(Difference listings)
============================================================
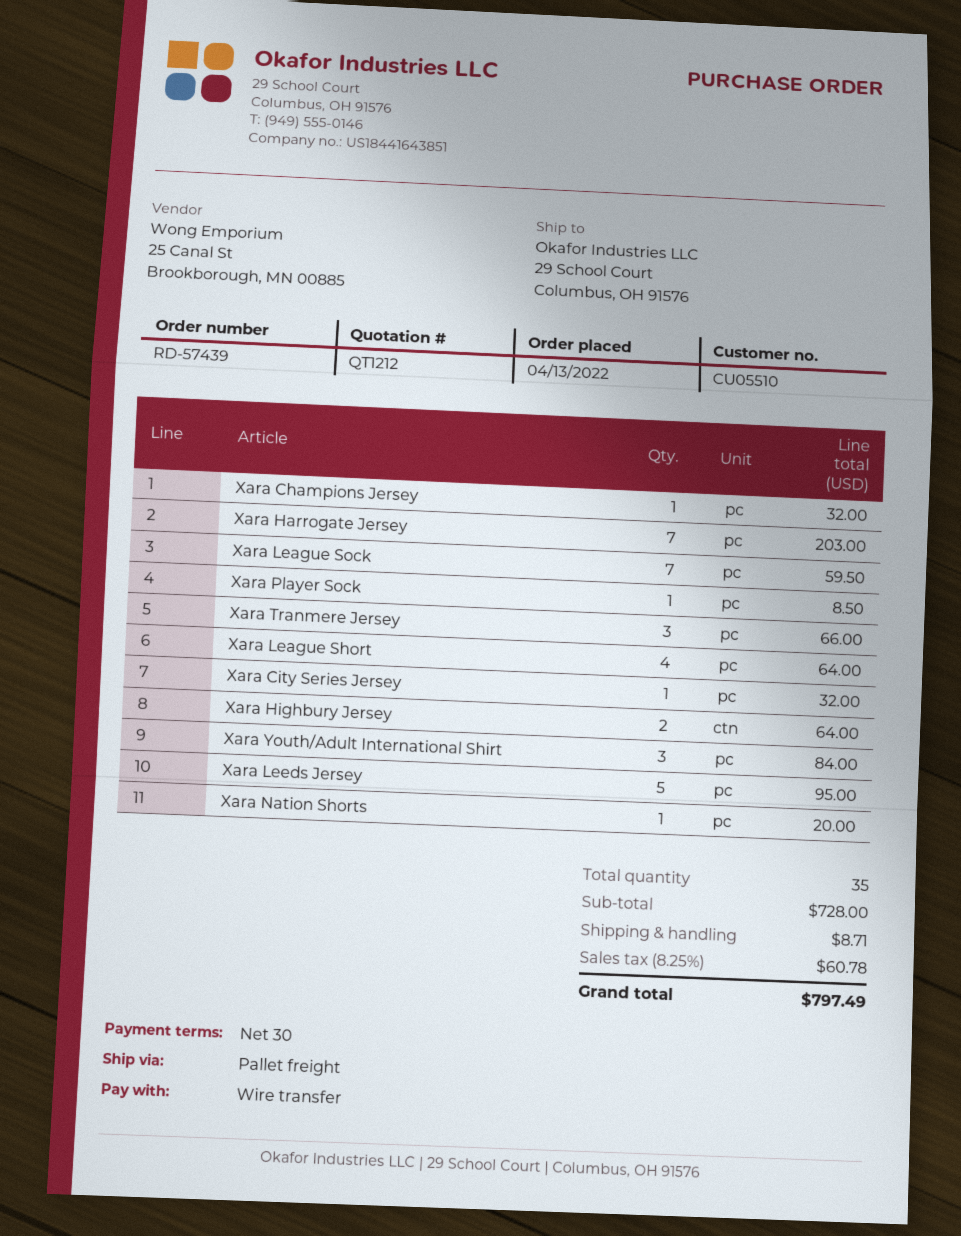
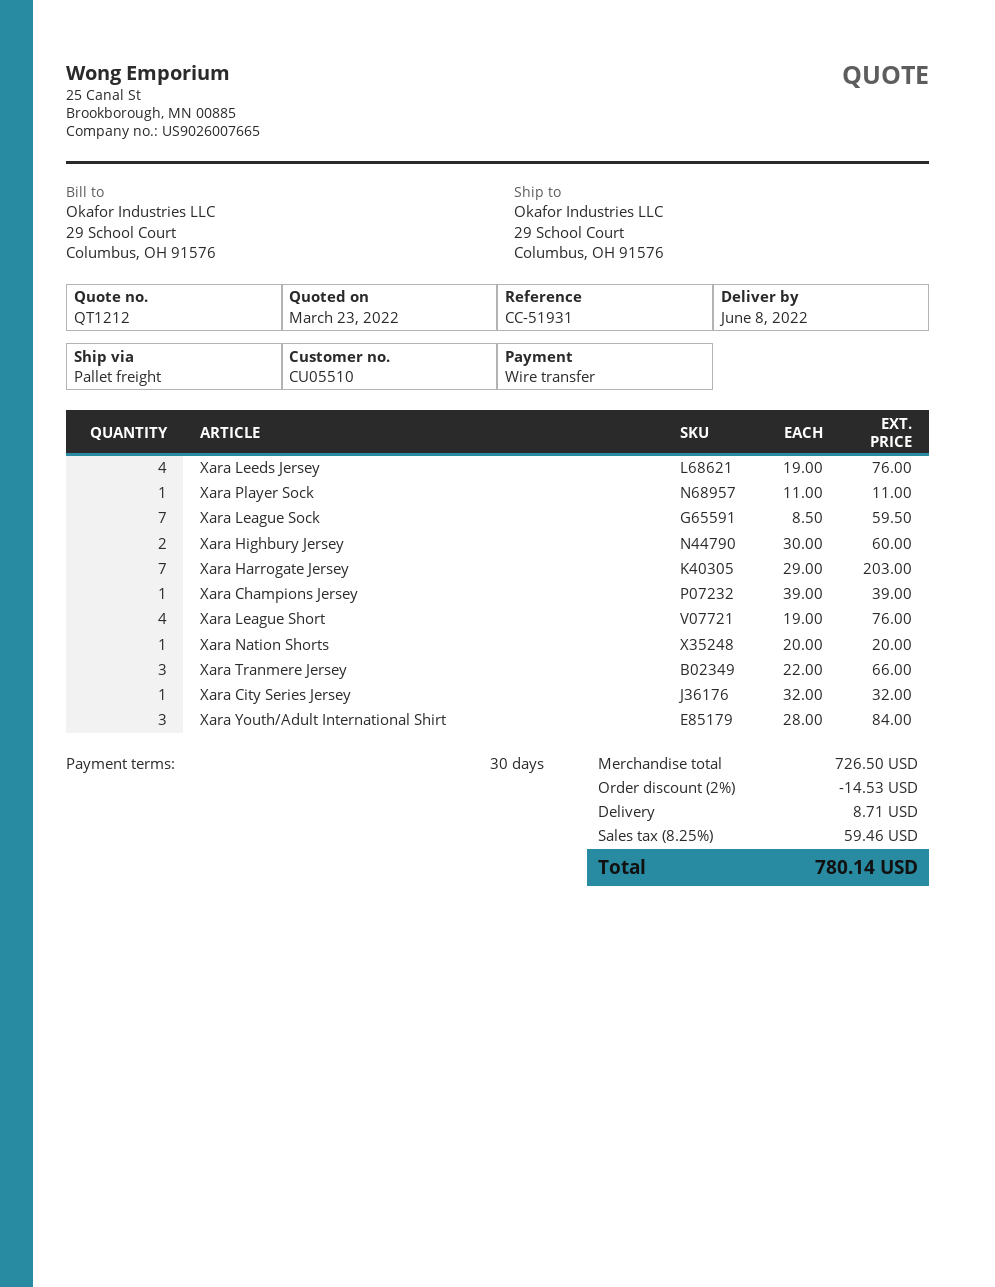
Xara Champions Jersey: 1 for 32.00 -> 1 for 39.00
Xara Player Sock: 1 for 8.50 -> 1 for 11.00
Xara League Short: 4 for 64.00 -> 4 for 76.00
Xara Highbury Jersey: 2 for 64.00 -> 2 for 60.00
Xara Leeds Jersey: 5 for 95.00 -> 4 for 76.00
subtotal: 728.00 -> 726.50
discount: none -> 2% = 14.53
tax: 8.25% = 60.78 -> 8.25% = 59.46
total: 797.49 -> 780.14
============================================================
Instructions to follow: Print each record exactly as it stands, leaving the images out.

Output of the task:
Xara Champions Jersey: 1 for 32.00 -> 1 for 39.00
Xara Player Sock: 1 for 8.50 -> 1 for 11.00
Xara League Short: 4 for 64.00 -> 4 for 76.00
Xara Highbury Jersey: 2 for 64.00 -> 2 for 60.00
Xara Leeds Jersey: 5 for 95.00 -> 4 for 76.00
subtotal: 728.00 -> 726.50
discount: none -> 2% = 14.53
tax: 8.25% = 60.78 -> 8.25% = 59.46
total: 797.49 -> 780.14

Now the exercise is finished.